“世間”に嫌われると有罪——『リーガルハイ』が暴く、ソーシャル時代の“世間”の怪物性
『リーガルハイ』(フジテレビ系)は勝つためなら手段を選ばない性格が最悪の弁護士・古美門研介(堺雅人)と、真面目な性格の弁護士・黛真知子(新垣結衣)が主人公の法廷ドラマ。2012年に放送された第一期(当時の名称は『リーガル・ハイ』)の続編に当たる作品で、今回は、争いを好まない人たらしの弁護士・羽生晴樹(岡田将生)が古美門のライバルとして登場した。
脚本を担当したのは古沢良太で、『相棒』(テレビ朝日系)、『外事警察』(NHK)、『鈴木先生』(テレビ東京系)などで見せた構成力の巧みさは本作でも健在だ。

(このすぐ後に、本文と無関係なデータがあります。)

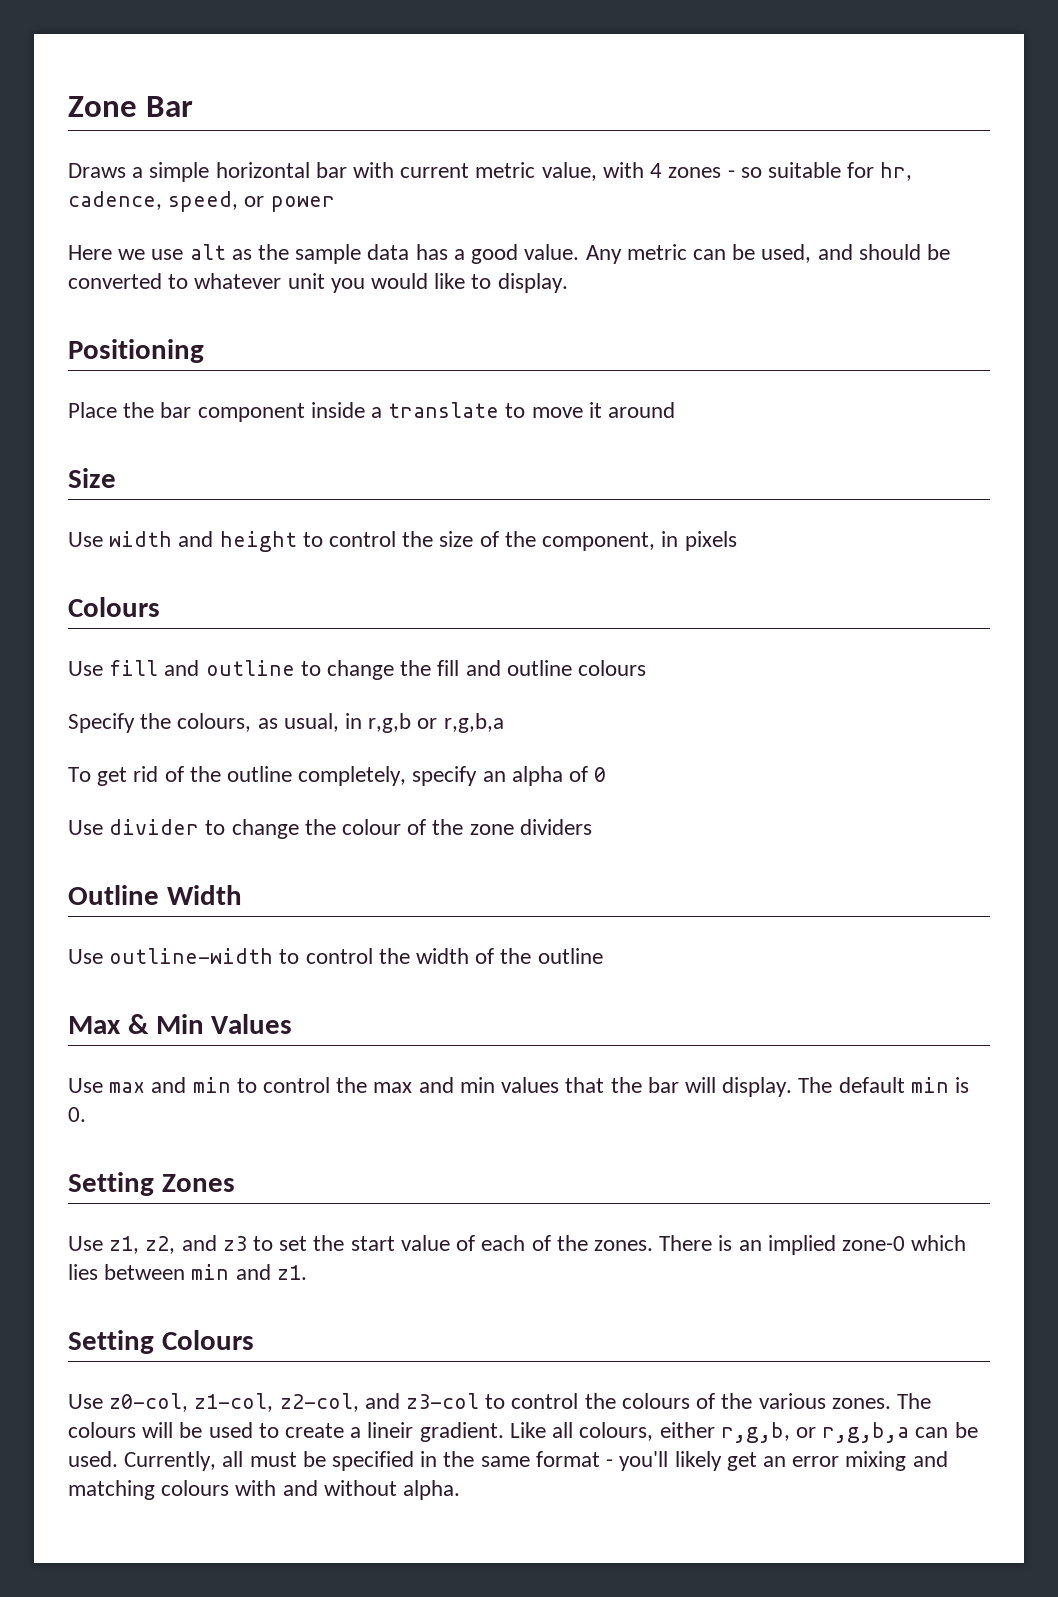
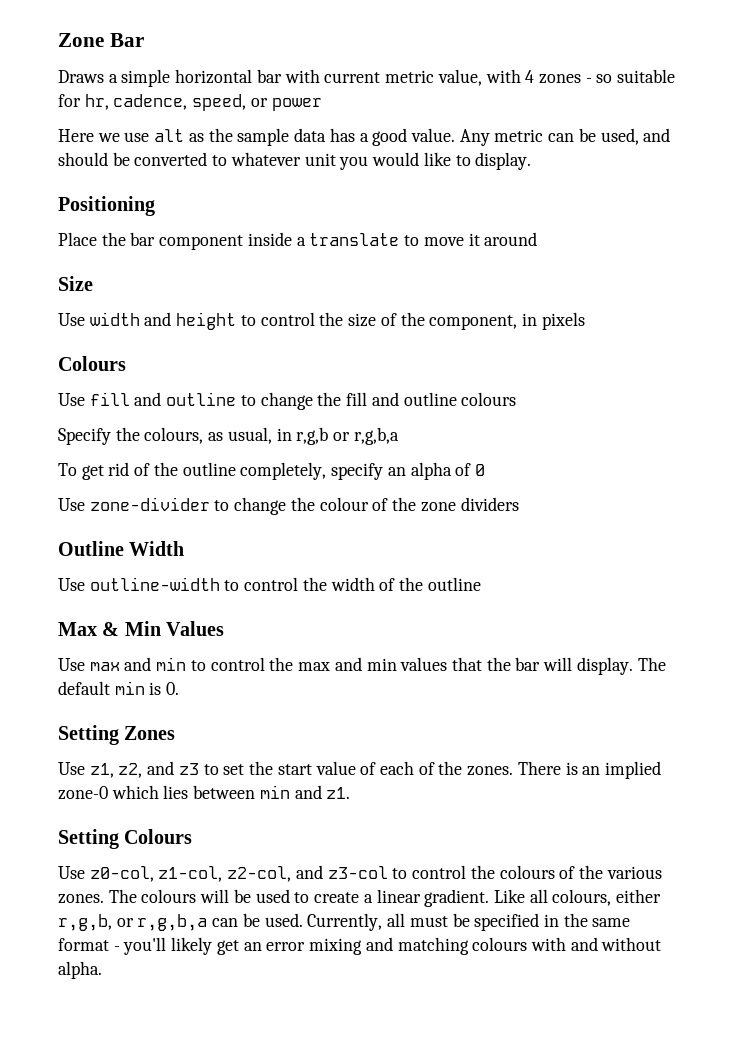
- Use divider to change the colour of the zone dividers
+ Use zone-divider to change the colour of the zone dividers
- The colours will be used to create a lineir gradient.
+ The colours will be used to create a linear gradient.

どんでん返しにどんでん返しを被せていく先が読めない人を食ったストーリー展開もさることながら、明らかにモデルが存在する人物や事件のカリカチュアライズ(戯画化)も本作の見所となっている。堀江貴文、宮崎駿といった有名人をひな形とした登場人物が登場したり、同じフジテレビで制作された『北の国から』を茶化したりと、前作以上に攻めの姿勢を貫いており、テレビドラマのバラエティ化を最も象徴している作品だと言える。
また、前クールで古美門を演じた堺雅人が『半沢直樹』(TBS系)で大ブレイクしたこともあってか、平均視聴率12.5%(ビデオリサーチ調べ、関東地区/以下同)だった前作に較べて、平均視聴率18.4%と高視聴率を獲得し、今やフジテレビを代表するドラマに成長したといっても過言ではないだろう。
ライバル・羽生が率いる法律事務所「NEXUS Law Firm」は、勝訴にこだわらず、原告も被告も双方が幸せになる「win‐win」の関係を目指している。争いを好まないという羽生の思想は、勝つためには手段を選ばず、「競争こそが世界を豊かにする」という古美門の考え方とは真正面から衝突する。普通のドラマならば、常に争いを焚きつけ私利私欲で行動する古美門の方が悪役だろう。しかし、羽生の人当たりの良さに丸め込まれて、古美門はなかなか力を出し切ることができない。
本作では民意(世間)の暴走が大きなテーマとして扱われており、多数決で物事が決まる民主主義と、事件の真実を明らかにしようとする司法が、実は対立関係になっていることが描かれる。「この国では、世間に嫌われたら有罪なんです」と古美門は語るが、多くの人々から嫌われている古美門がもし弁護士でなければ、真っ先に世間から抹殺されていただろう。対する羽生のあらゆる人々から好かれ、民意を味方につけていく天性の「人たらし」ぶりは、ソーシャルメディアが発達した現在の社会において、最も恐ろしい怪物に見える。